Decoding can be performed chunk by chunk using the CTC encoder in convolution manner with a given context size and step size of audio frames given as hyper-parameters.

It is also possible to decode a streaming audio frame by frame with a model trained with causal context (masked future context in attention and convolutions). But this would require small changes in the implementation and configs. For now, all given configs train full context models.

harisgulzar1 commented 1 year ago

Hi @burchim Thanks for your comment. That clarifies my doubt, I will try to implement it and see how it goes.

debasish-mihup commented 1 year ago

@harisgulzar1 did you get the time to implement and test the streaming ASR? How is the performance?

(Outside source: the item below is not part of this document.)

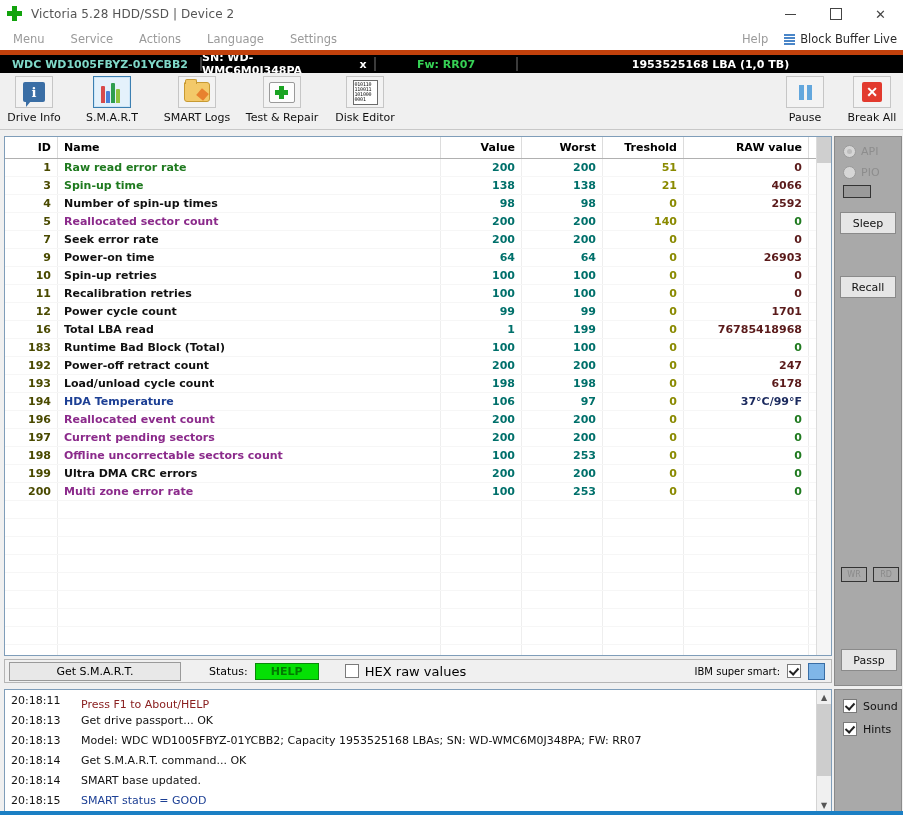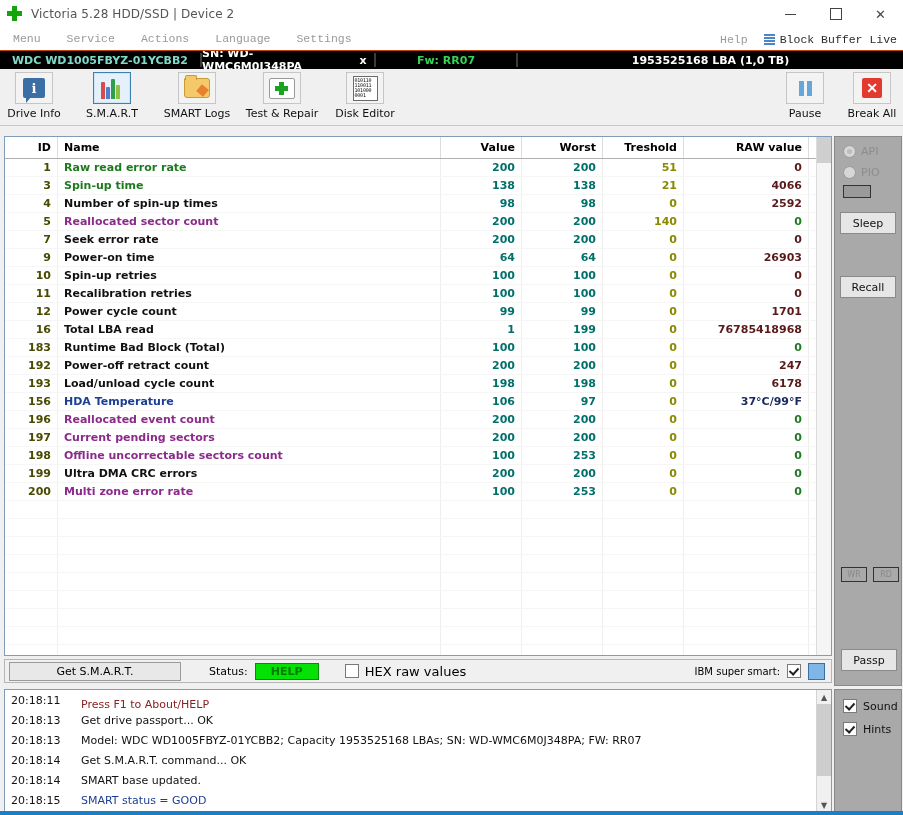"Menu" .menubar { border-bottom: 1px solid #c2410c -> 5px solid #c2410c; font-family: Liberation Mono, monospace -> none }
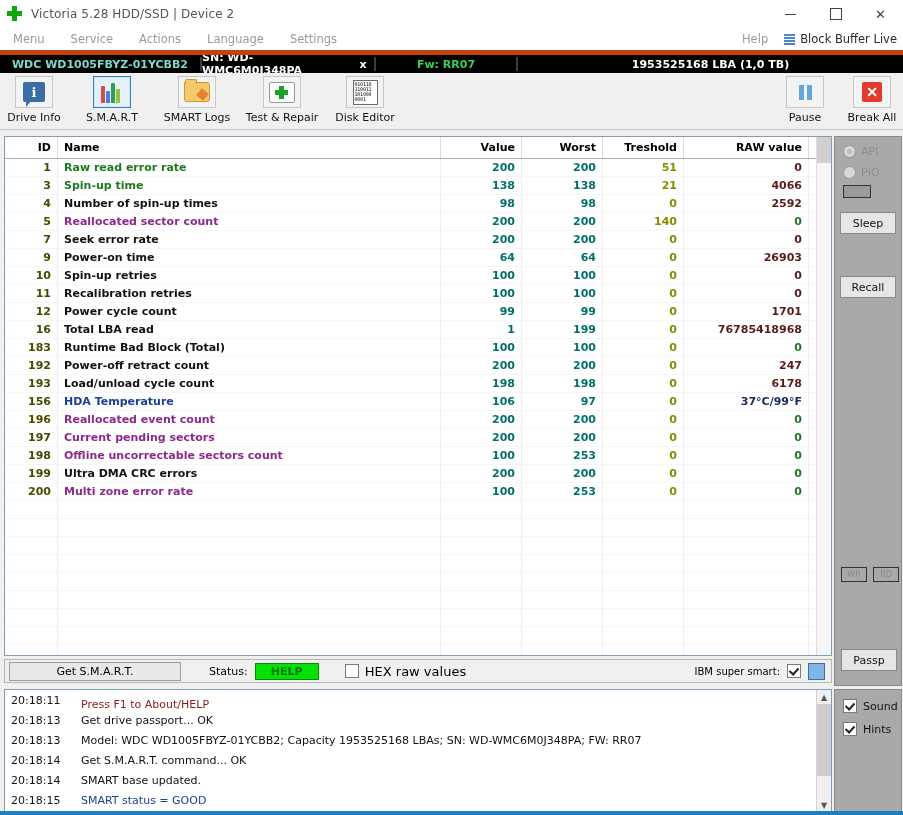"156" td.col-id { text: 156 -> 194 }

harisgulzar1 commented 1 year ago

@debasish-mihup I haven't implemented it yet. But I will do it soon. In the meanwhile, I found this tutorial for building a streaming ASR pipeline. You may find it helpful. https://colab.research.google.com/github/pytorch/audio/blob/gh-pages/main/_downloads/bd34dff0656a1aa627d444a8d1a5957f/online_asr_tutorial.ipynb#scrollTo=joQ2X3uYAnfC

debasish-mihup commented 1 year ago

@harisgulzar1 I did take a look into the shared notebook. I have some doubts, are they only maintaining the context and using it during the decoder part of the pipeline or they are using context during the encoder phase as well?

harisgulzar1 commented 1 year ago

I have implemented the inference code based on the above google collaboratory example. But the accuracy is very poor for small iterative chunks of audio. I think for streaming application, we need to retrain the models with zero future context, by setting the causal paramter to True in the ecoder.py file. Is my intuition correct about it?

kafan1986 commented 1 year ago

@harisgulzar1 Did you get it to work reliably in streaming mode?